Minhas mãos algemadas agarraram-se na única coisa que alcançaram: o tecido caro de suas vestes negras, torcendo-as entre os dedos curtos tamanha a sensação agoniante.

Inevitavelmente, por um só segundo, me lembrei da última vez em que fui drenado por um vampiro: aos quinze anos de idade. Tinha sido um cliente de Madame Oh e não durou muito tempo pois ela o expulsou do lugar um pouco depois, assim que nos encontrou. Mas logo a memória se foi e minha mente tornou-se em branco: aquilo parecia tão diferente.
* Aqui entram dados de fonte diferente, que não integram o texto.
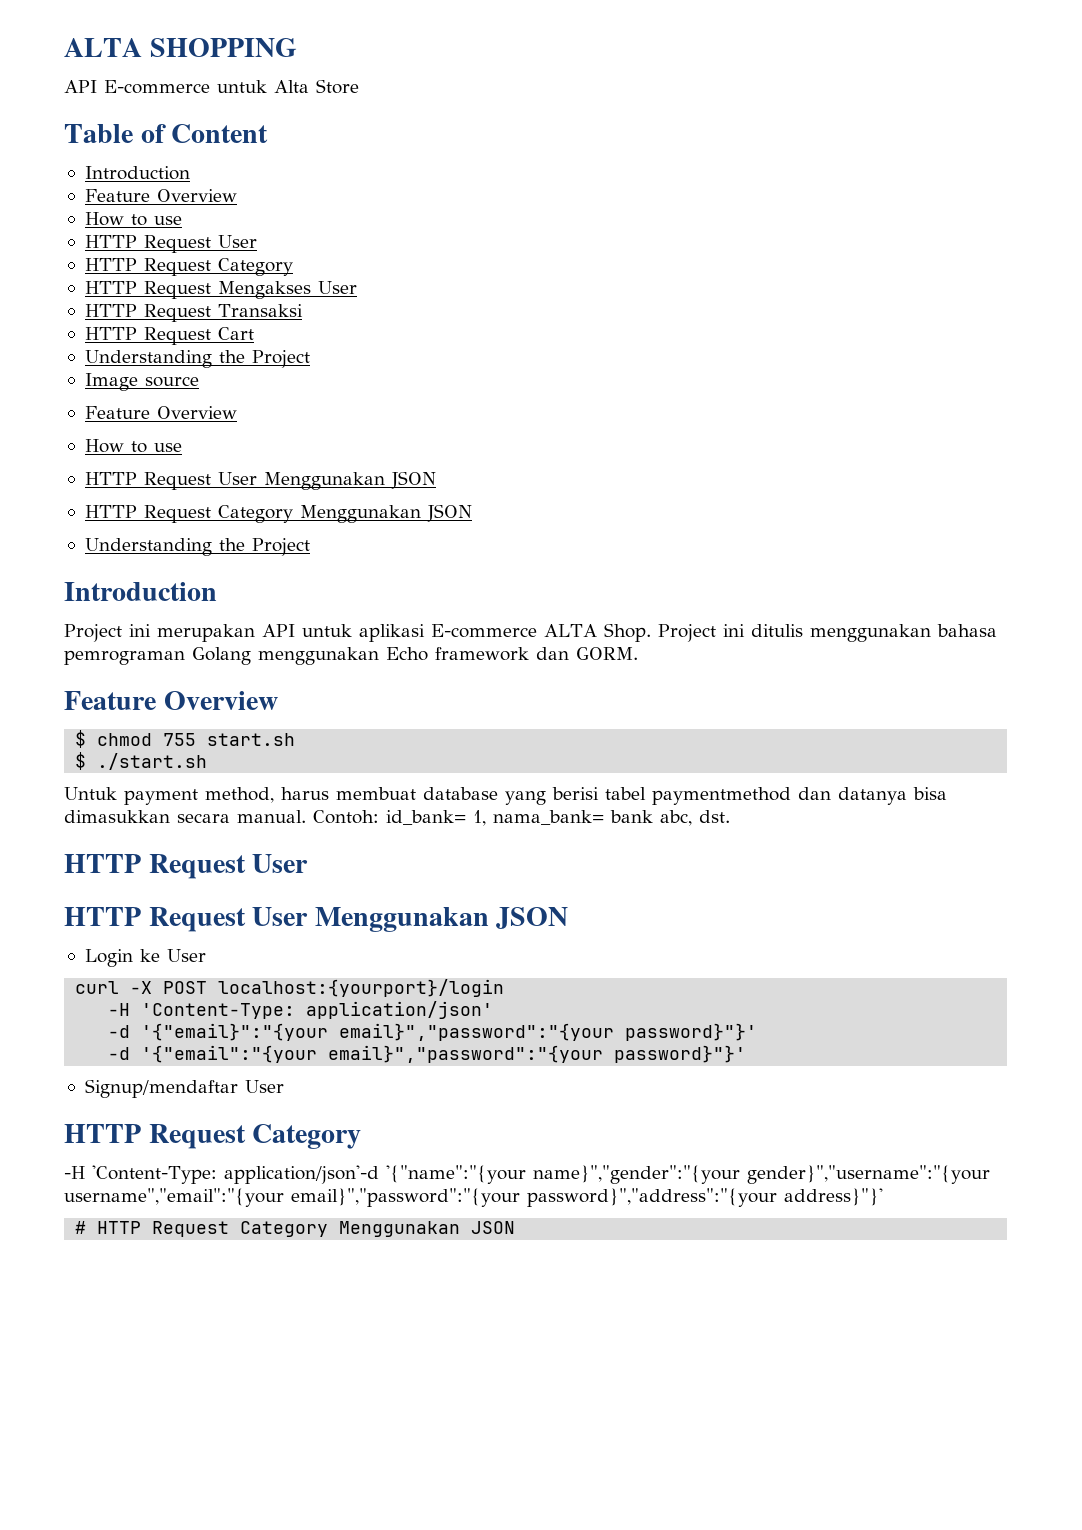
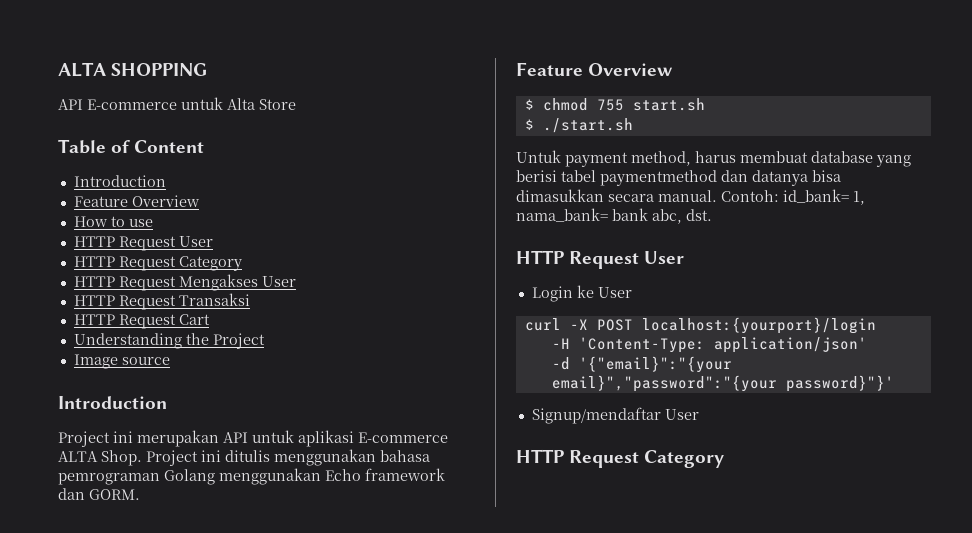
  Image source
- Feature Overview
- How to use
- HTTP Request User Menggunakan JSON
- HTTP Request Category Menggunakan JSON
- Understanding the Project
  Contoh: id_bank= 1, nama_bank= bank abc, dst.
  HTTP Request User
- HTTP Request User Menggunakan JSON
- -d '{"email":"{your email}","password":"{your password}"}'
- -H 'Content-Type: application/json'-d '{"name":"{your name}","gender":"{your gender}","username":"{your username","email":"{your email}","password":"{your password}","address":"{your address}"}'
- # HTTP Request Category Menggunakan JSON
Ao contrário daquele vampiro, Jeon o fazia lentamente. Era sem pressa ou aflição, controlado. Segurava-me firme com uma mão em meus cabelos e outra na base da minha coluna, pressionando com força mediana que de uma maneira ou de outra me fazia relaxar. E isso era tão estranho que me assustou por um momento, mas então o mais velho tirou suas presas do meu ombro direito e fincou-as calmamente no meu pescoço. Gritei, de novo.

E dessa vez soou como um gemido.

Apertei ainda mais os dedos em suas vestes e mordi com força o lábio inferior, ao ponto de ferir de leve e revirar os olhos atrás das pálpebras para conter o calor que subia por minha espinha inevitavelmente. Isso não era possível! Eu estava ficando... excitado?

— Senhor...? — Balbuciei baixinho, me sentindo cada vez mais sem fôlego ao que o moreno parecia ficar a cada segundo mais esfomeado. E era estranho, pois cada vez em que ele afundava suas presas e sugava meu sangue parecendo estar sedento por isso, eu sentia meu corpo arrepiar; esquentar; clamar.

Clamar por mais daquilo.

Será que eu estava ficando louco?

— Est-tá difí... respi- ah... — tentei fazê-lo parar e somente então ele pareceu despertar de seu transe, afastando-se subitamente.

Jungkook me encarou em silêncio, seus olhos estavam dilatados. Ele analisou minha expressão minuciosamente; me encontrava ofegante, com as orbes marejadas e os lábios carmesim entreabertos. Minhas bochechas provavelmente estavam coradas devido ao meu esforço — nego-me a admitir que fiquei excitado por um vampiro — e ele pareceu cair em transe ao olhar minha boca.

Outra vez, aproximou-se.

Puxando com força meus cabelos, sua língua deslizou pelo meu inferior lentamente. Jeon limpou todo e cada resquício dos filetes de sangue que eu próprio havia arrancado de minha boca ao mordê-la e fez o mesmo com as marcas de seus dentes sangrando em meu pescoço pálido. Ele estancou os ferimentos.

Quando ele me soltou, eu caí no chão de tão frágil que estive em seus braços firmes. Ele sorriu, maldoso, assim que eu o encarei de olhos arregalados; assustado com as minhas próprias reações perante às suas atitudes.

— Você parece valer a pena, Jimin. — iniciou, observando-me de cima de maneira a me intimidar; porém não de uma forma ruim. — Sua cerimônia de iniciação será esta noite.

— O quê? — exclamei, assustado.

— Eu não pretendo esperar nem mesmo um dia para torná-lo oficialmente meu, Park.